I marked it in my own way, on my own. I didn’t change my routine, do anything special. I roused from bed, stretching, complaining fitfully with muffled groans, the dog doing her own version of the same. In the bathroom, I splashed my face with cold water, put in my contacts. I stood there at the sink, looking into the mirror. Looking at my face, the years that have been added, lines a little deeper, neck a little looser.

I thought about what kind of shape I had been in, that morning two years prior, how difficult it had been to get out of bed, to dress, to walk, to open the refrigerator. I thought about all of the people who had been a part of my treatment, doing what they could to make things as easy on me as possible. I thought about the dear friend who shepherded me to that last treatment and how difficult that had to have been on her. I couldn’t have been easy to see. But she was there, bright and early, always ready for whatever shape I was in, never batted an eyelash, not even when I asked her to cut my food at our celebration lunch that day. That’s a gift.

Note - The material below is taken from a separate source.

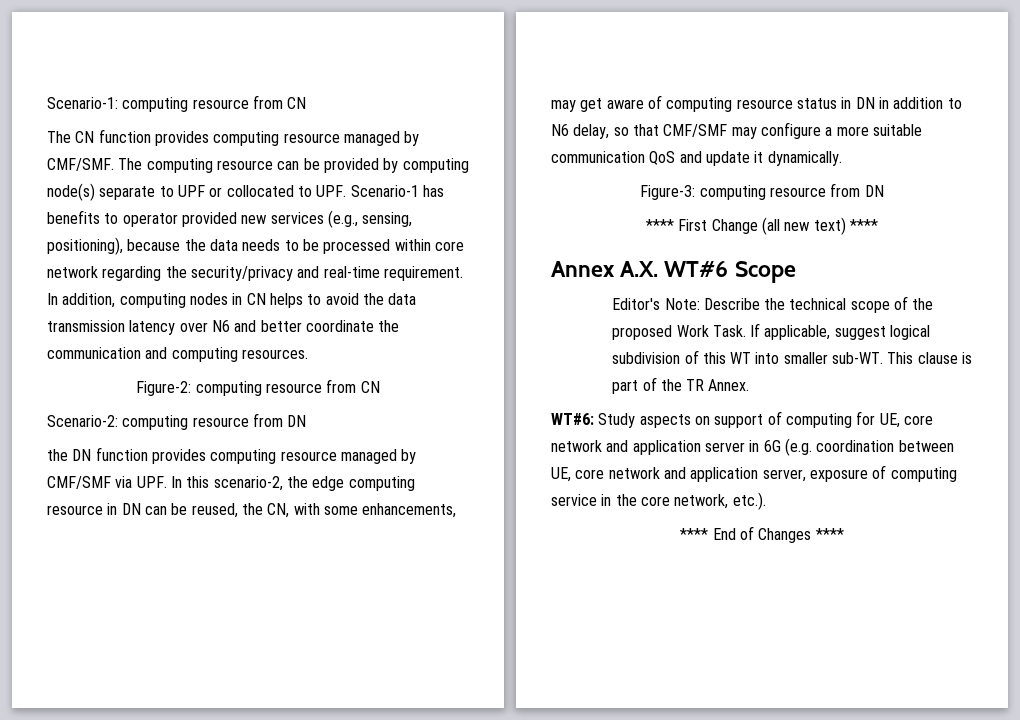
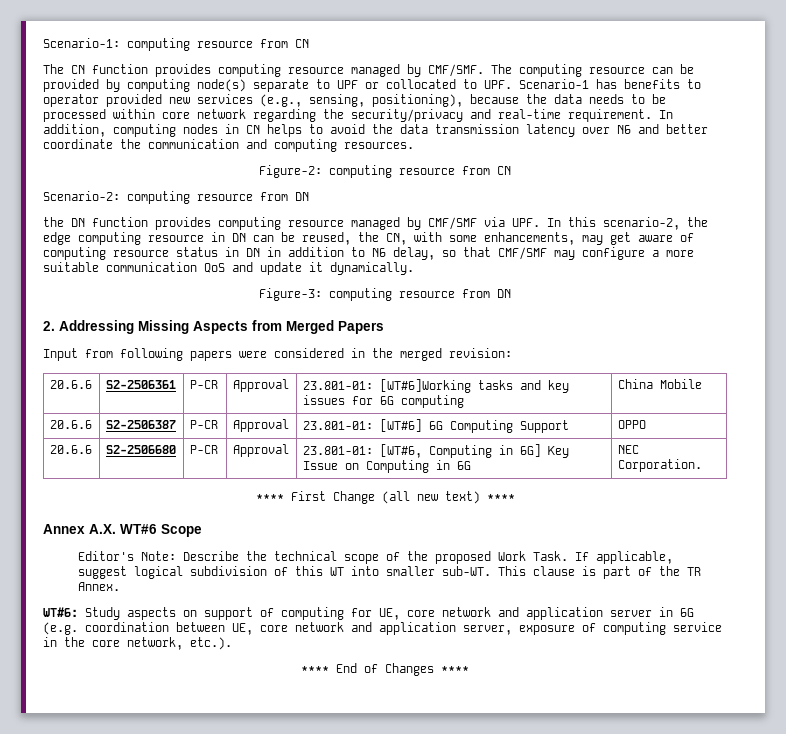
+ 2. Addressing Missing Aspects from Merged Papers
+ Input from following papers were considered in the merged revision:
+ 20.6.6 | S2-2506361 | P-CR | Approval | 23.801-01: [WT#6]Working tasks and key issues for 6G computing | China Mobile
+ 20.6.6 | S2-2506387 | P-CR | Approval | 23.801-01: [WT#6] 6G Computing Support | OPPO
+ 20.6.6 | S2-2506680 | P-CR | Approval | 23.801-01: [WT#6, Computing in 6G] Key Issue on Computing in 6G | NEC Corporation.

I was so thrilled for chemotherapy to be over, I did not care about the next phases of treatment. I didn’t think anything could be as bad as the six months I’d just been through. It felt like it was an ending, a big one. It was really just the beginning.

Cancer can bite me.

Cancer can bite me.

I thought about all of that, staring into the mirror. I thought about all of it, the hospitals and the doctors and the pills and the pain and the fear and loneliness, all of it, all of the shit that had gone down. And I looked in the mirror, and like boxers touching gloves at the end of a round, a sign of respect for your opponent, I nodded and said ‘fuck you’.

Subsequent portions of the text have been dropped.